Bir milli mücadeleden söz ediyorsak, bu milli mücadeleyi ayağa kaldıran manevi liderlerin en büyüklerinden biri Mehmet Akif değil mi?
Bir vatansever, güçlü ve öncü bir Müslüman entelektüel olarak Akif hak ettiği değeri gördü mü şimdiye kadar.
Amerika, hayali kahramanlar üzerinden Amerikan vatanseverliğini kurgularken, gerçek bir vatansever olan Mehmet Akif ile genç nesiller buluşabildi mi?
Mehmet Akif’in yaşadığı dönemde vebalı gibi takip ve tecrit edilmesinin hesabı soruldu mu şimdiye kadar.
Bugün dava şuurundan kopuk, derinliksiz bir genç nesil şikâyeti herkesin dilinde. Gençlerin dava şuuru, vatanseverlik bilincini inşa edecekseniz, büyük tarihimizin kahramanlarının örnek hayatlarını gençlerimiz ile buluşturacaksınız.
Bu milletin inanç ve değerlerine düşman semboller değil, inanç ve değerlerimizin sembolleridir yolunuzu aydınlatacak olan.

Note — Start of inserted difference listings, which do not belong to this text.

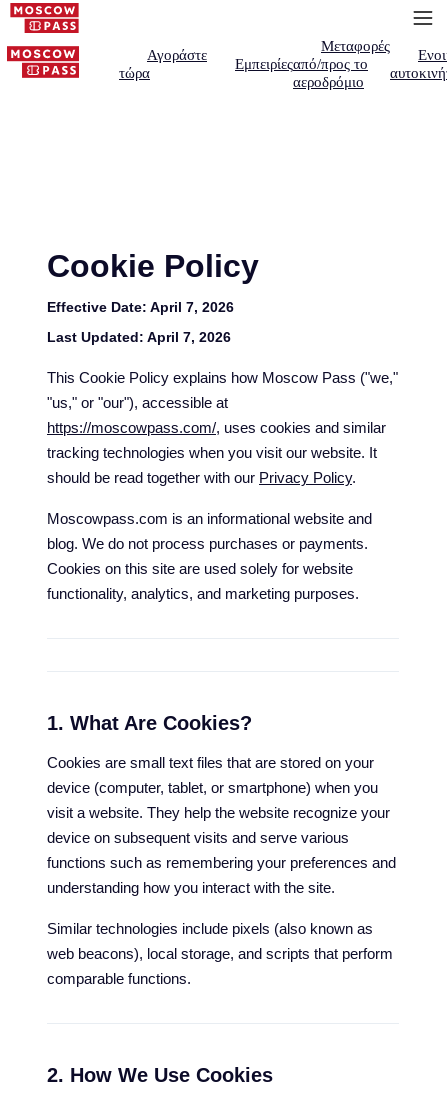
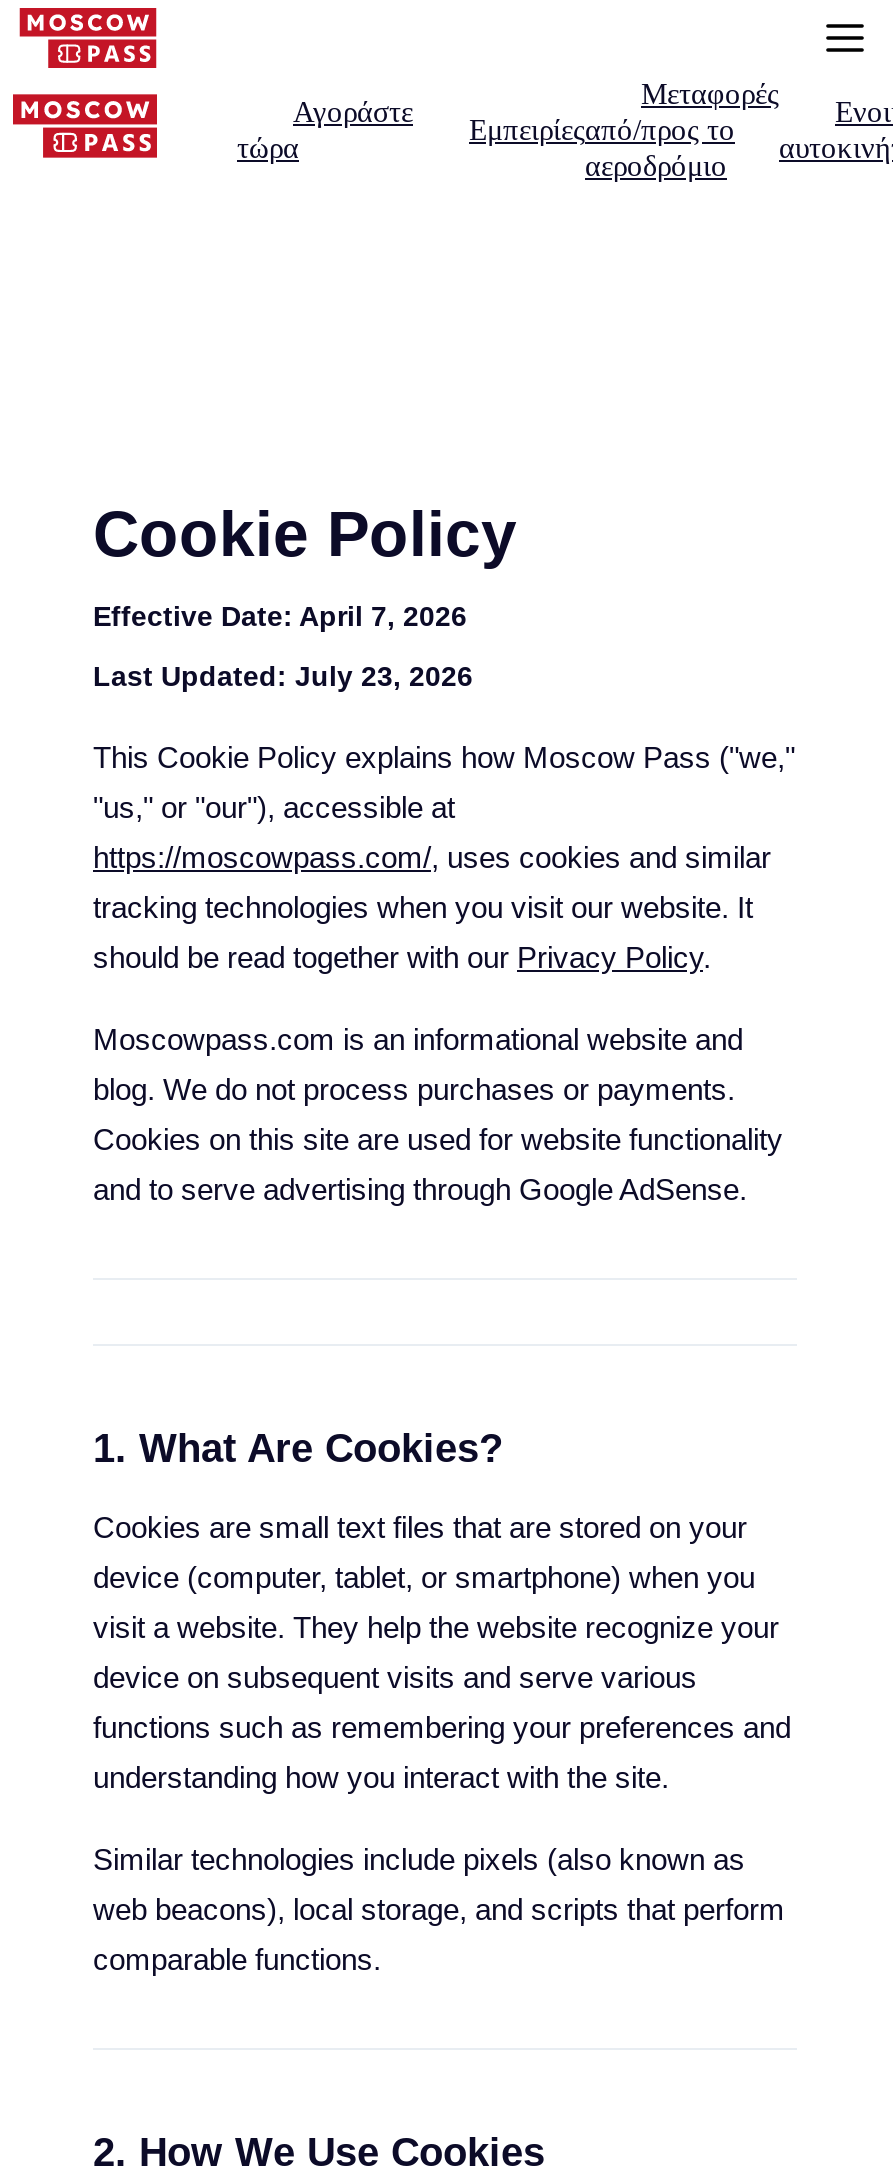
- Last Updated: April 7, 2026
+ Last Updated: July 23, 2026

- Cookies on this site are used solely for website
+ Cookies on this site are used for website functionality

- functionality, analytics, and marketing purposes.
+ and to serve advertising through Google AdSense.
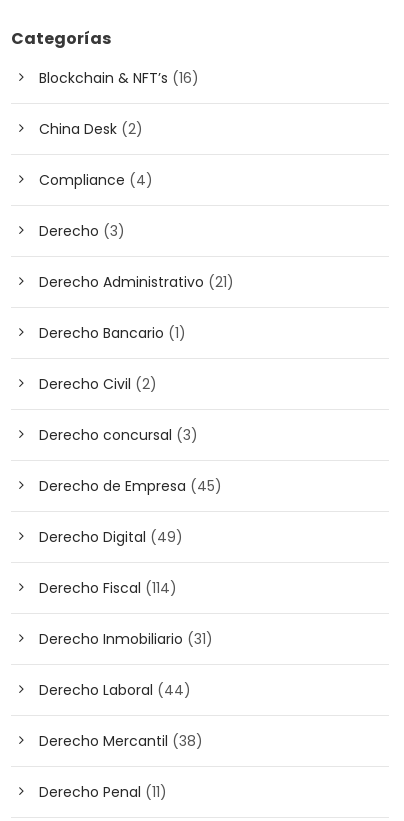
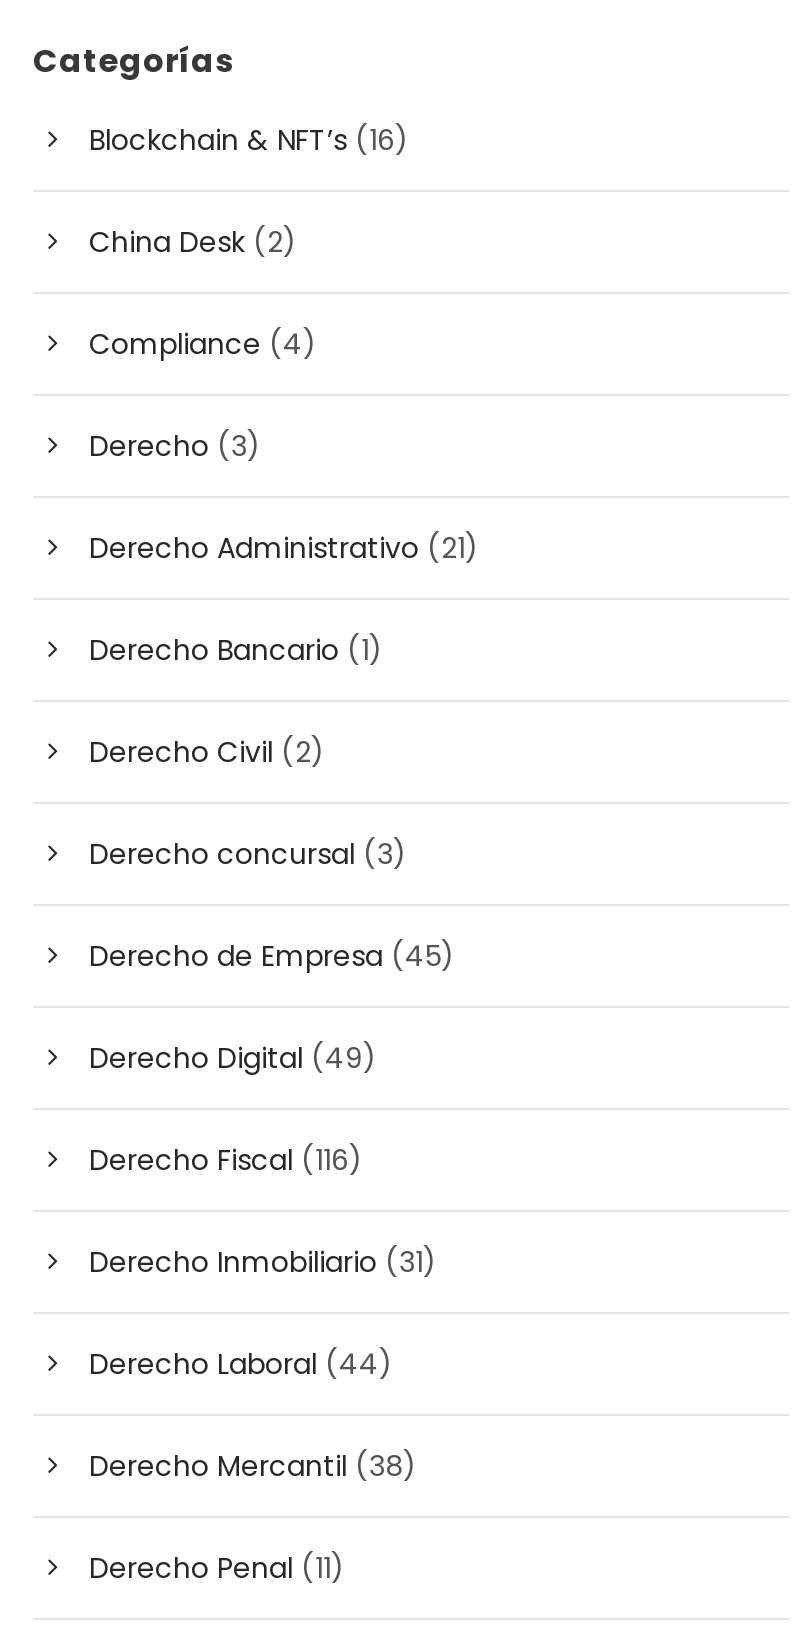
- Derecho Fiscal (114)
+ Derecho Fiscal (116)
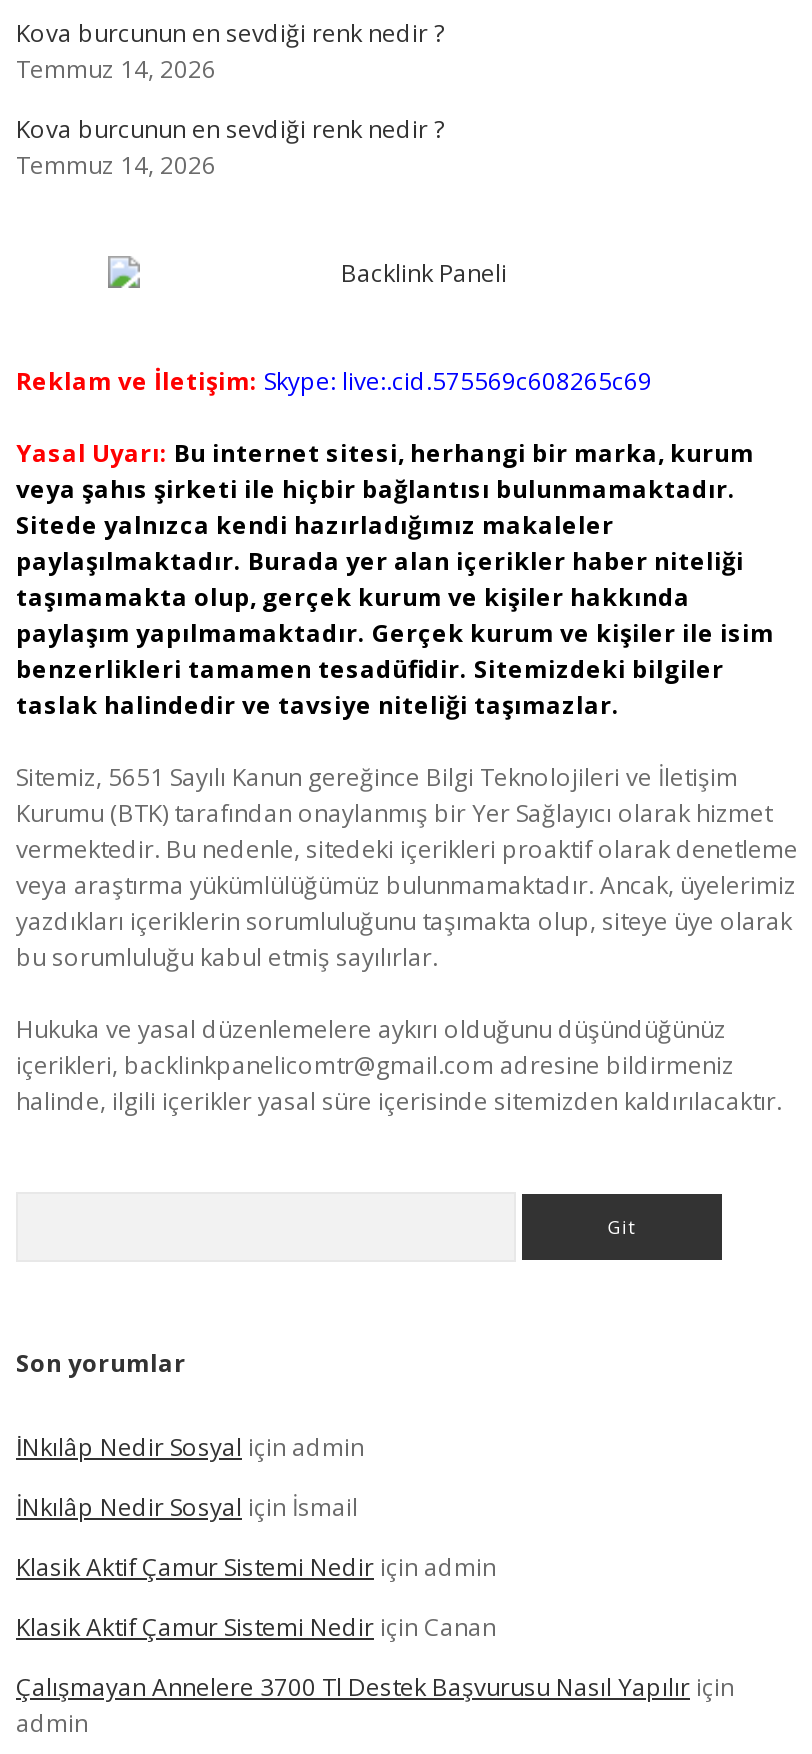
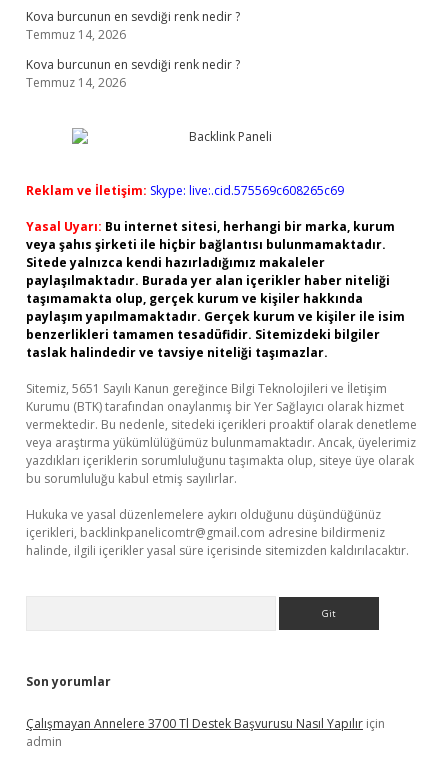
- İNkılâp Nedir Sosyal için admin
- İNkılâp Nedir Sosyal için İsmail
- Klasik Aktif Çamur Sistemi Nedir için admin
- Klasik Aktif Çamur Sistemi Nedir için Canan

Büyük öncülerden bize kalan emanetler bizim milli servetimizdir. Bir milletin milli marşının şairi eğer hayatını yokluklar içinde tamamlamışsa, aradan 84 yıl geçtikten sonra bile utanmamız gerekir. Bir milletin milli mücadelesinin manevi öncülerinden en önemlisi, zaferin ardından memleketini terk etmek zorunda kalmışsa bu vefasızlıktan hepimizin payına düşen bir şey vardır. Eserleri en çok basılan bir milli kahramanın mirasçıları yokluk çekiyorsa hiç kimse adaletten söz edemez. Bu milletin çocuklarına milli marşının şairinin hayatı ve mücadelesi unutturulmuş ise vebal hepimizindir.
Mehmet Akif’in hayatı ile ilgili şimdiye kadar yüzlerce film, onlarca kitap, yüzlerce yüksek lisans ve doktora tezi olmalıydı. Adını taşıyan üniversitenin bünyesinde, Akif’in hayatı ile ilgili kaç tane akademik çalışma yapıldığını merak ediyorum örneğin.
Mehmet Akif’in hayatını anlatan bir sinema filmi çekiliyor. Bir girişimci, tamamen kendi kaynakları ile milli şairimiz Mehmet Akif’in hayatını anlatan sinema filmine yatırım yapmış. Akif’in hatırasına açık bir saldırı yoksa film ile ilgili kararları filme yatırım yapan kimse o verecek. Bundan daha doğal bir şey olabilir mi?
Filmin yapımcısını tanımıyorum. Ancak bu büyük vefaya sadece teşekkür ediyorum.
Filmi itibarsızlaştırmaya yönelik, eleştiri diyemeyeceğim nezaketsizlikleri ciddiye almaya hiç gerek yok.
Bir ilk olan bu girişime herkesin destek vermesi gerekir ki, başka teşebbüslerin de önü açılsın.
Açılsın ki, bu milletin gerçek kahramanları gençlerimizle buluşsun ve yolumuzu aydınlatsın.